Курс. Разговоры со студентами — страница 20 из 36

Петя. Да, то есть собака знает кое-что лучше Тургенева…

Крымов. Так, ясно. Идем дальше. Значит, твоя игра тогда состоит в том, чтобы показать мир собаки, да? То есть как бы за нее это сделать? Тургенев, для того чтобы я понял его мир, написал множество рассказов, а собака ведь не оставила ничего написанного или рассказанного, она только опи́сала какие-то углы или деревья и ловила зубами дичь… Я сейчас перевожу на русский язык то, что ты говоришь. Вернее, на театральный… Это не моя идея, учти, я просто расшифровываю твою идею для исполнения ее в театре и спрашиваю: так это или не так? Если так, то мы тогда должны придумать в театре перевод с собачьего языка на театральный, правильно? То есть придумать приключения собаки на охоте, открытие ею мира, познание этого мира… События нужны, да? Правильно или нет? Ну и театральным языком, конечно же, мне это все рассказать. Ведь просто так, руками, я гайку не откручу, а ключом откручу. Ключ – это театр. Гайка – собака. Я беру ключ, надеваю на гайку и откручиваю… О-о-о! Так гайка тогда откручивается! Она очень важная! А так – гайка и гайка, что с ней делать, она вот примерзла… То есть из замороженной собаки, которая просто бегает и нюхает, мы театром достаем какое-то богатство. Тогда смысл игры, вернее ее язык, заключается в том, чтобы мир этот открыть через театр. А когда ты все это сделаешь, я пойму твой масштаб. Твой масштаб через масштаб затеянной игры. Я пойму, кто ты такой, и захочу познакомиться.

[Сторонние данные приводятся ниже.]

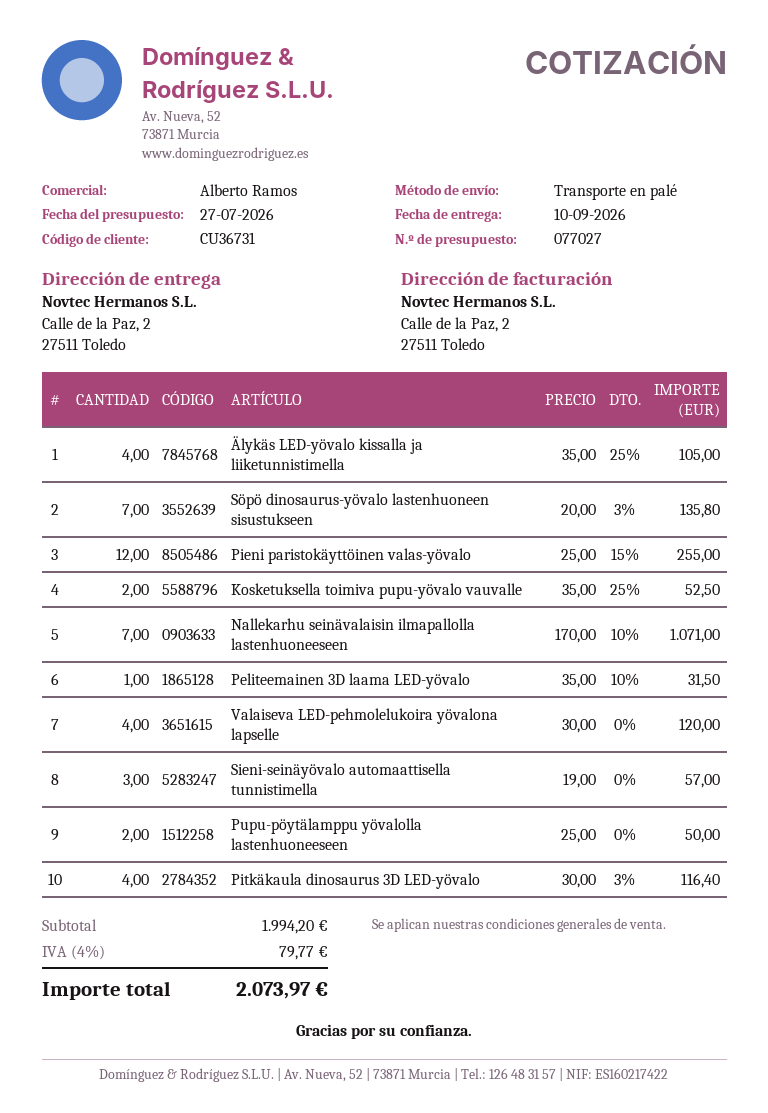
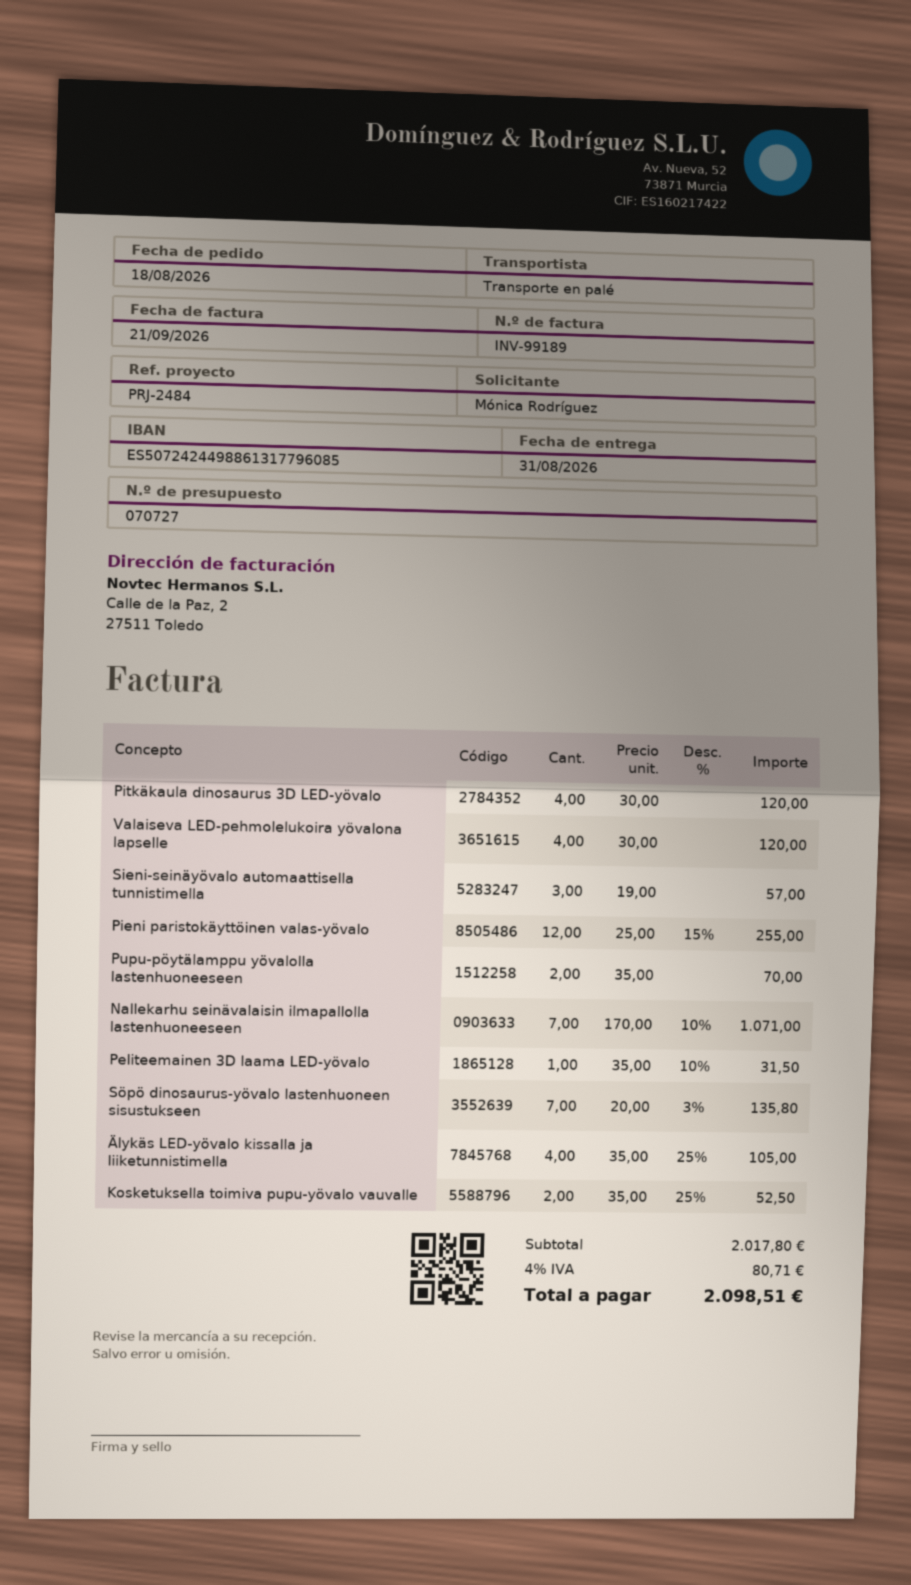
quote number: 077027 -> 070727
delivery date: 2026-09-10 -> 2026-08-31
Pupu-pöytälamppu yövalolla lastenhuoneeseen: 2 x 25.00 = 50.00 -> 2 x 35.00 = 70.00
Pitkäkaula dinosaurus 3D LED-yövalo: 4 x 30.00 - 3% = 116.40 -> 4 x 30.00 = 120.00
subtotal: 1994.20 -> 2017.80
tax: 4% = 79.77 -> 4% = 80.71
total: 2073.97 -> 2098.51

Пока это заявка на игру. Заявка. Заявка на очень хорошую игру. Она хорошая не только потому, что она юмористическая, и не потому, что сейчас политика такая – животные тоже люди, а потому что… Вот основная идея Инны Натановны Соловьевой, что мир един и мир гармоничен, он целостен, можно войти вот отсюда, через Тургенева, можно через собаку, а можно через какой-то колосок, можно через дерево, а можно через муравья… Мы просто привыкли входить в него через Тургенева… Как сказать… Ты был в Иерусалиме, в храме Гроба Господня? Вот помнишь Гроб Господень? Туда очередь стоит такая, чтобы войти. Это плита, собственно, Гроб Господень… Тут – Гроб Господень, а тут – стена стоит, перерезает эту плиту, делит ее… Часть этой плиты принадлежит коптам. Вот здесь, у главного, так сказать, входа очередь стоит, светильники горят, огромная очередь… А копты без очереди… к той же плите. Собственно, что люди делают, когда подходят к плите? Трогают, целуют. А со стороны коптов можно поцеловать то же самое, но без очереди. Это просто им принадлежит, там все кому-то принадлежит… Если не знаешь – будешь стоять.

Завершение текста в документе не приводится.